» **Exercise materials**
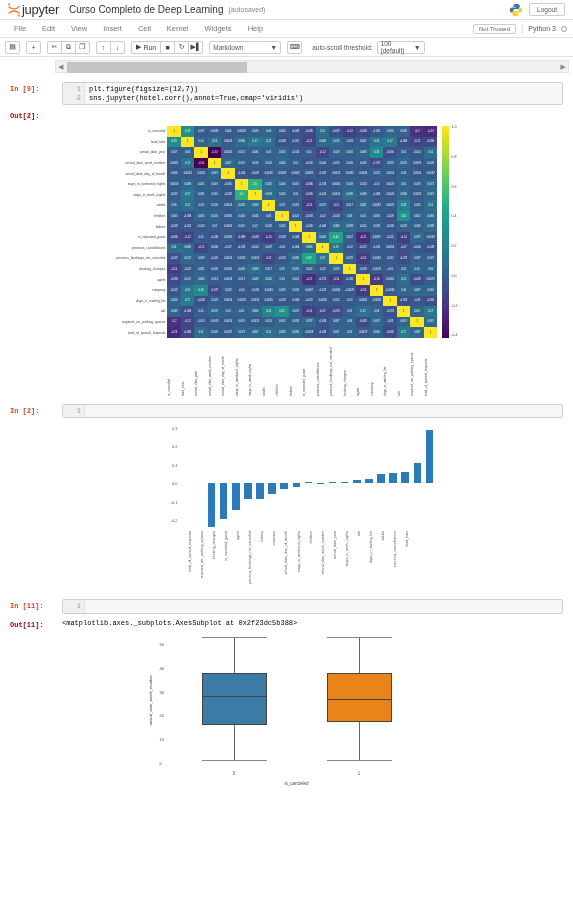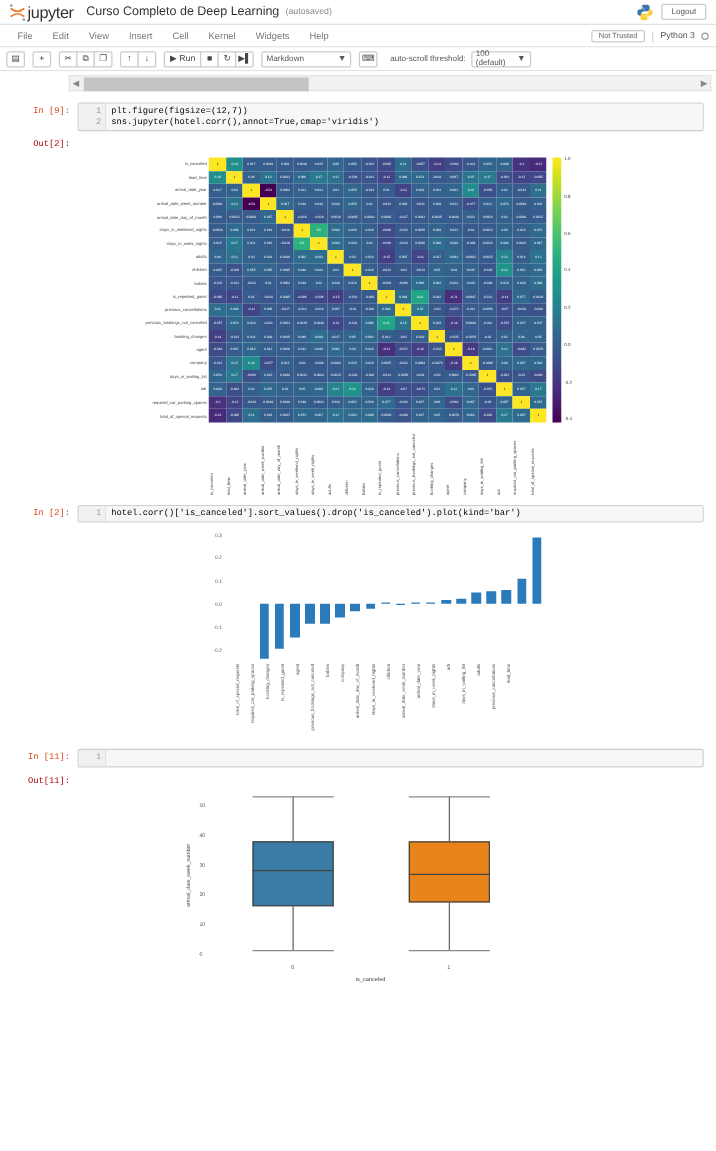--- a/index.html
+++ b/index.html
@@ -50,21 +50,21 @@
   
   #scrollstrip { height:19px; background:#fff; display:flex; align-items:center; padding:3px 4px 3px 55px; }
   #scrolltrack { flex:1; height:13px; background:#f1f1f1; border:1px solid #e4e4e4; display:flex; align-items:center; justify-content:space-between; padding:0 2px; position:relative;}
   #scrollthumb { position:absolute; left:11px; top:1px; height:11px; width:180px; background:#c4c4c4; }
   .sc-arrow { color:#888; font-size:7px; z-index:2;}
 
   
   #notebook { padding:0; }
   .cell { margin:0; padding:6px 10px 0 10px; }
   .in-row { display:flex; align-items:flex-start; }
-  .prompt { width:52px; text-align:right; padding-right:6px; font-family:"Liberation Mono", monospace; font-size:7px; color:#D84315; padding-top:3px; flex:0 0 52px; }
+  .prompt { width:52px; text-align:left; padding-right:6px; font-family:"Liberation Mono", monospace; font-size:7px; color:#D84315; padding-top:3px; flex:0 0 52px;font-weight:bold; }
   .prompt.out { color:#A00; }
   .input-box { flex:1; border:1px solid #cfcfcf; background:#f7f7f7; display:flex; border-radius:2px; }
   .linenos { width:22px; background:#f0f0f0; border-right:1px solid #e2e2e2; font-family:"Liberation Mono", monospace; font-size:7px; color:#999; text-align:right; padding:2px 3px 2px 0; line-height:8.5px;}
   .code { flex:1; font-family:"Liberation Mono", monospace; font-size:7px; line-height:8.5px; padding:2px 0 2px 4px; background:#f7f7f7; white-space:pre; color:#000; }
   .out-row { display:flex; align-items:flex-start; margin-top:4px; }
   .out-text { font-family:"Liberation Mono", monospace; font-size:7px; color:#000; padding-top:1px;}
   .figure-wrap { display:flex; justify-content:center; padding:6px 0 2px 0; }
 
   
   .hm-root { display:flex; font-size:3.1px; }
@@ -674,21 +674,20 @@
     </div>
   </div>
 
   <div class="cell">
     <div class="in-row">
       <div class="prompt">In [2]:</div>
       <div class="input-box">
         <div class="linenos">
           <div>1</div>
         </div>
-        <div class="code">hotel.corr()['is_canceled'].sort_values().drop('is_canceled').plot(kind='bar')</div>
       </div>
     </div>
     <div class="figure-wrap">
       <div id="bar-mount">
           <div class="bar-root" style="width: 254px; height: 167px; position: relative;">
             <div class="bar-yaxis" style="height: 105px;">
               <div class="bar-ytick" style="top: 95.7895px;">-0.2</div>
               <div class="bar-ytick" style="top: 77.3684px;">-0.1</div>
               <div class="bar-ytick" style="top: 58.9474px;">0.0</div>
               <div class="bar-ytick" style="top: 40.5263px;">0.1</div>
@@ -746,20 +745,21 @@
     <div class="in-row">
       <div class="prompt">In [11]:</div>
       <div class="input-box">
         <div class="linenos">
           <div>1</div>
         </div>
       </div>
     </div>
     <div class="out-row">
       <div class="prompt out">Out[11]:</div>
+      <div class="out-text">&lt;matplotlib.axes._subplots.AxesSubplot at 0x2f23dc5b388&gt;</div>
     </div>
     <div class="figure-wrap">
       <div id="box-mount">
           <div class="bp-root" style="width: 282px; height: 156px; position: relative;">
             <div style="position: absolute; left: 2px; top: 0px; height: 130px; display: flex; align-items: center;">
               <span style="writing-mode: vertical-rl; transform: rotate(180deg); font-size: 4.2px; color: rgb(68, 68, 68);">arrival_date_week_number</span>
             </div>
             <div class="bp-ytick" style="left: 14px; top: 127.636px;">0</div>
             <div class="bp-ytick" style="left: 14px; top: 104px;">10</div>
             <div class="bp-ytick" style="left: 14px; top: 80.3636px;">20</div>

» **Task objective**
Write out word for word only the lines from the one with "vertical-rl; transform: rotate(180deg);" to the end of the material, both ends included.

» **Result below**
               <span style="writing-mode: vertical-rl; transform: rotate(180deg); font-size: 4.2px; color: rgb(68, 68, 68);">arrival_date_week_number</span>
             </div>
             <div class="bp-ytick" style="left: 14px; top: 127.636px;">0</div>
             <div class="bp-ytick" style="left: 14px; top: 104px;">10</div>
             <div class="bp-ytick" style="left: 14px; top: 80.3636px;">20</div>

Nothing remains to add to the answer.